» The data

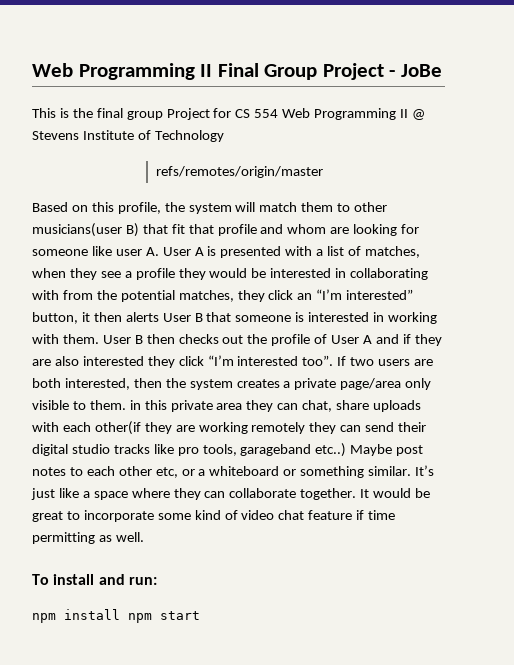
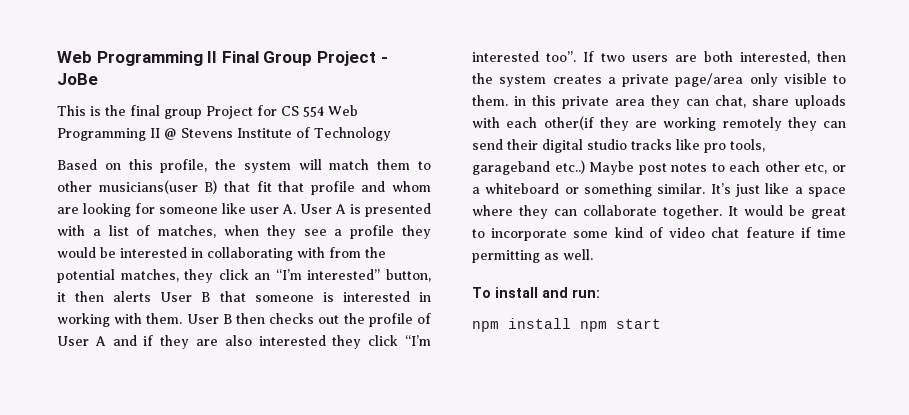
[155,166,323,178] // refs/remotes/origin/master -> (391, 134) none

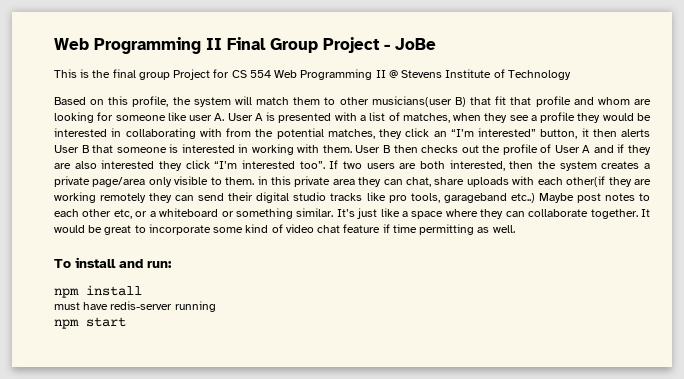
(571, 323) none -> [54,301,216,312] // must have redis-server running //

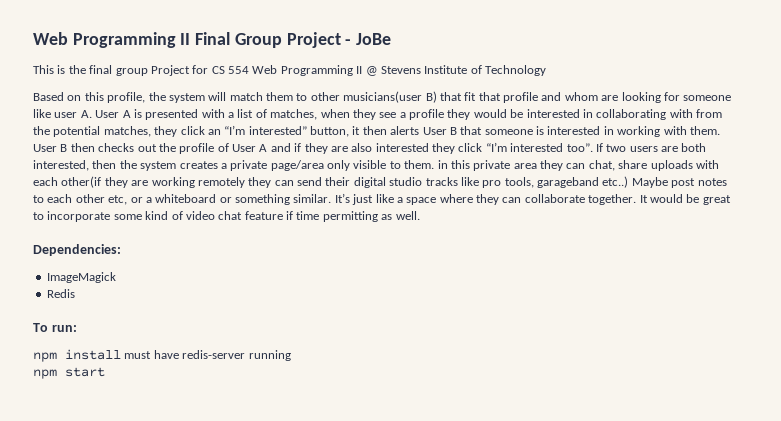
(515, 229) none -> [33,244,121,256] [46,272,116,283] [46,289,75,298] // Dependencies: // ImageMagick // Redis
[75,257,143,268] install and -> (48, 327) none
(142, 290) // -> (121, 354) none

» Work request
Here the records must be restated exactly, minus any images.

» Result of this exercise
[155,166,323,178] // refs/remotes/origin/master -> (391, 134) none

(571, 323) none -> [54,301,216,312] // must have redis-server running //

(515, 229) none -> [33,244,121,256] [46,272,116,283] [46,289,75,298] // Dependencies: // ImageMagick // Redis
[75,257,143,268] install and -> (48, 327) none
(142, 290) // -> (121, 354) none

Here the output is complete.